*** EXTRACTED ENTRIES Section Begins ***

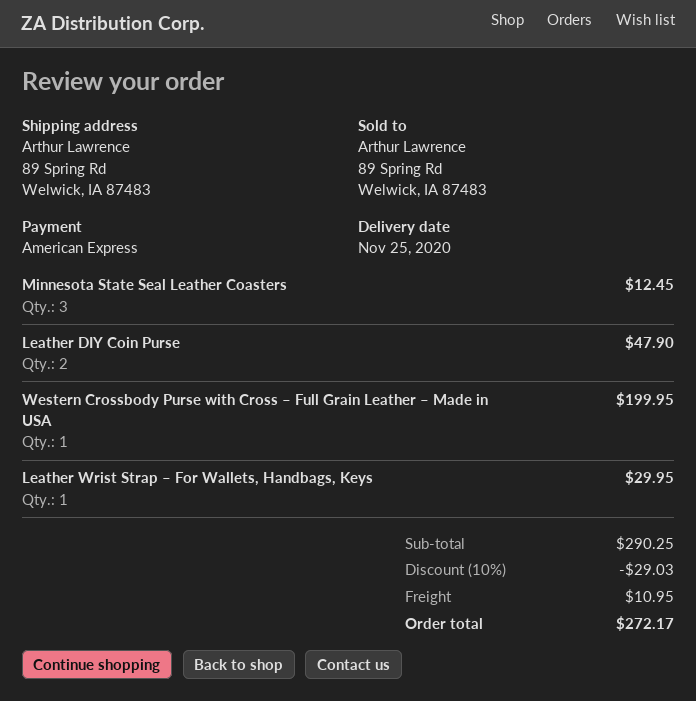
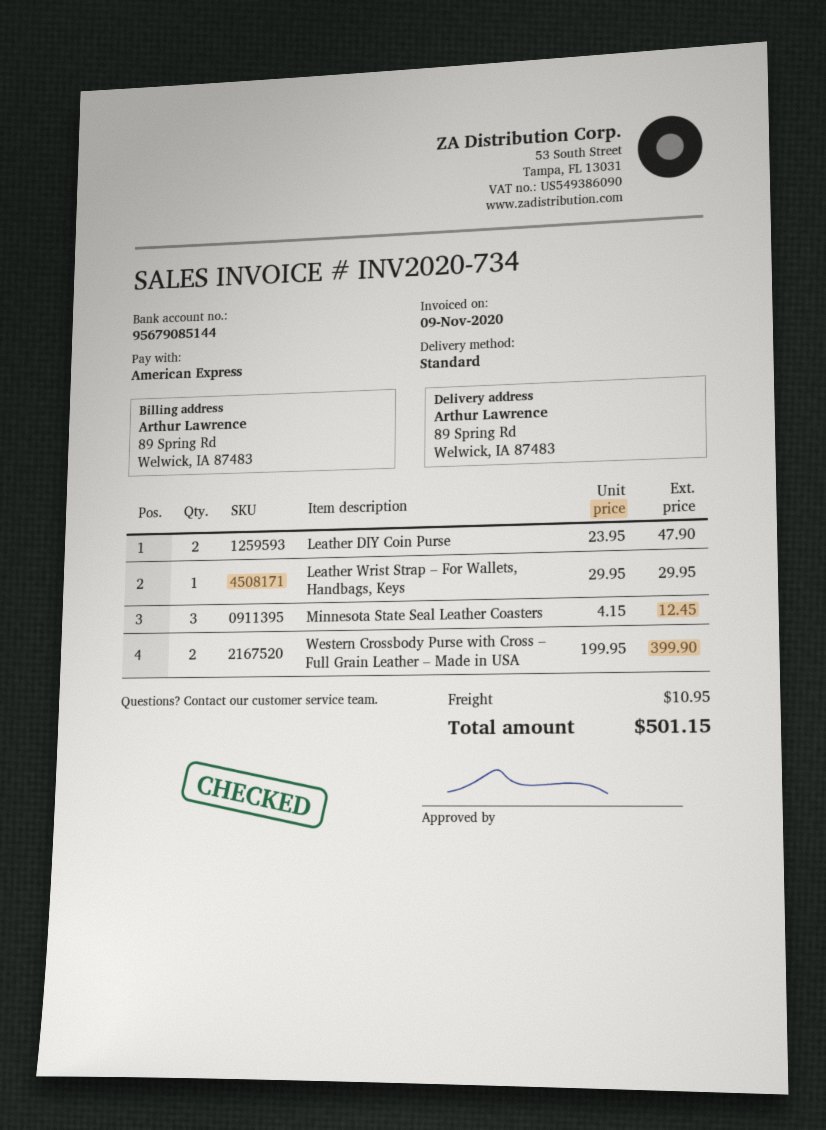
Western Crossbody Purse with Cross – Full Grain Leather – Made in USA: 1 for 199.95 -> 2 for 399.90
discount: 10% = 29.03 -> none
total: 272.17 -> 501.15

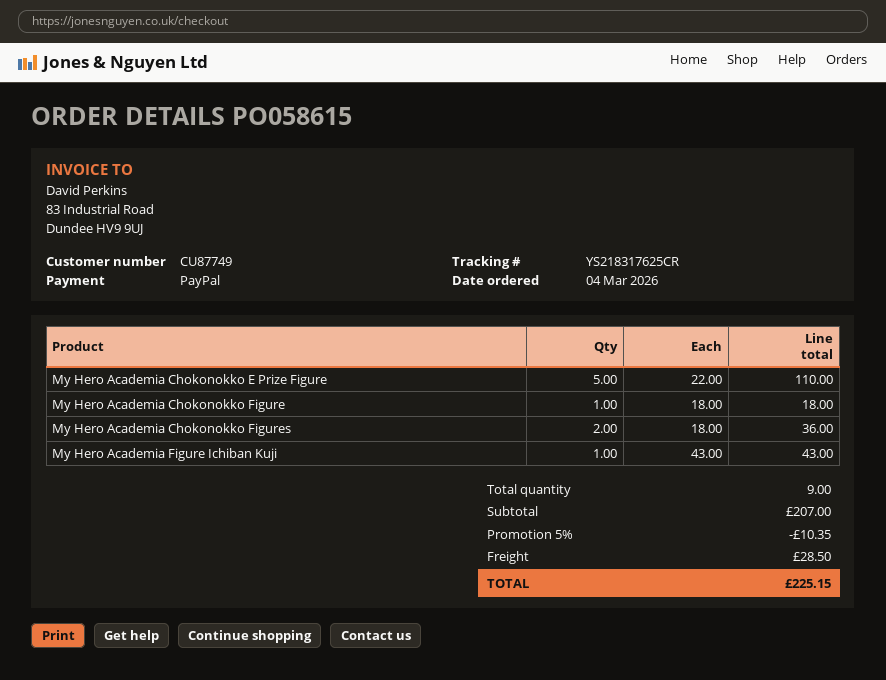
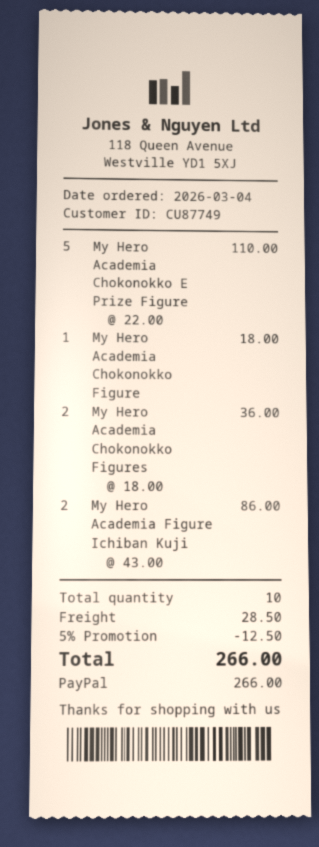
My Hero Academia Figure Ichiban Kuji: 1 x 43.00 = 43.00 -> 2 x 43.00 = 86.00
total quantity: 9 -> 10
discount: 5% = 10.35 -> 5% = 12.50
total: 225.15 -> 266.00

*** EXTRACTED ENTRIES Section Ends ***
*** EXTRACTED ENTRIES Section Begins ***

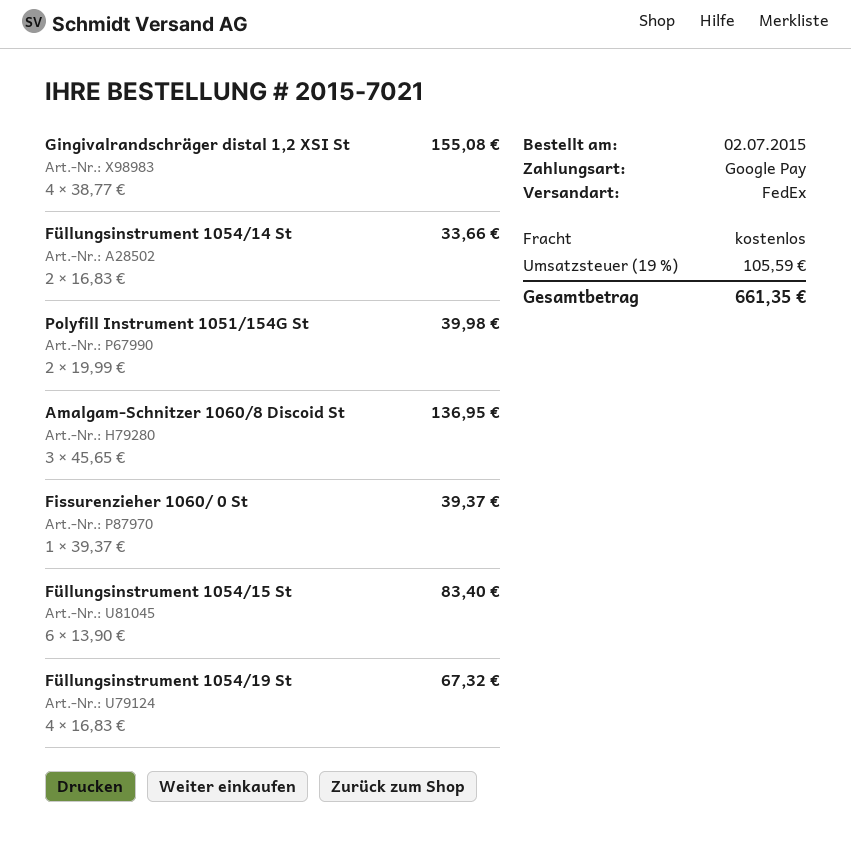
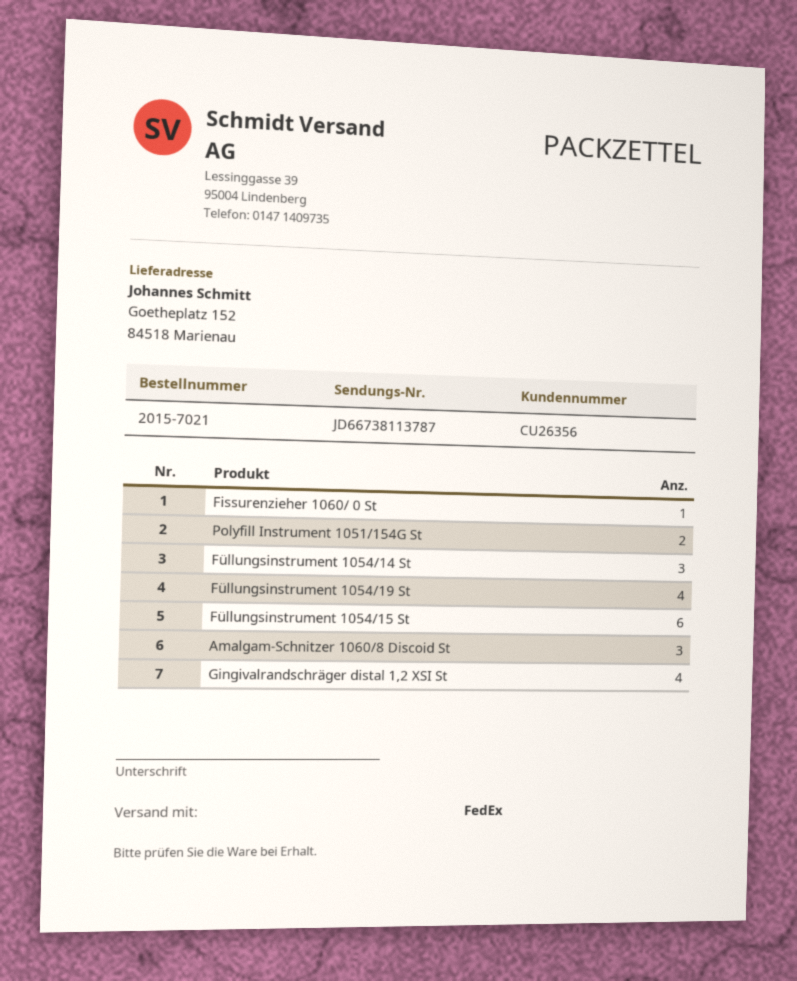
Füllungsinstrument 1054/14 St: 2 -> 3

*** EXTRACTED ENTRIES Section Ends ***
*** EXTRACTED ENTRIES Section Begins ***

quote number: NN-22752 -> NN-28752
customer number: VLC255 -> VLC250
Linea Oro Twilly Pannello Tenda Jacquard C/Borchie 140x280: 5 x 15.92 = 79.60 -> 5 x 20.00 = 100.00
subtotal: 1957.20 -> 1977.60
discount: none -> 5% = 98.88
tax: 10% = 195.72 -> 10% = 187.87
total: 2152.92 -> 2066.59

*** EXTRACTED ENTRIES Section Ends ***

WHAT THIS TASK INVOLVES :: Scan the listing above for the line that has "subtotal: 1957.20 -> 1977.60", then copy exactly from that line through the line that has "total: 2152.92 -> 2066.59".

RESPONSE ::
subtotal: 1957.20 -> 1977.60
discount: none -> 5% = 98.88
tax: 10% = 195.72 -> 10% = 187.87
total: 2152.92 -> 2066.59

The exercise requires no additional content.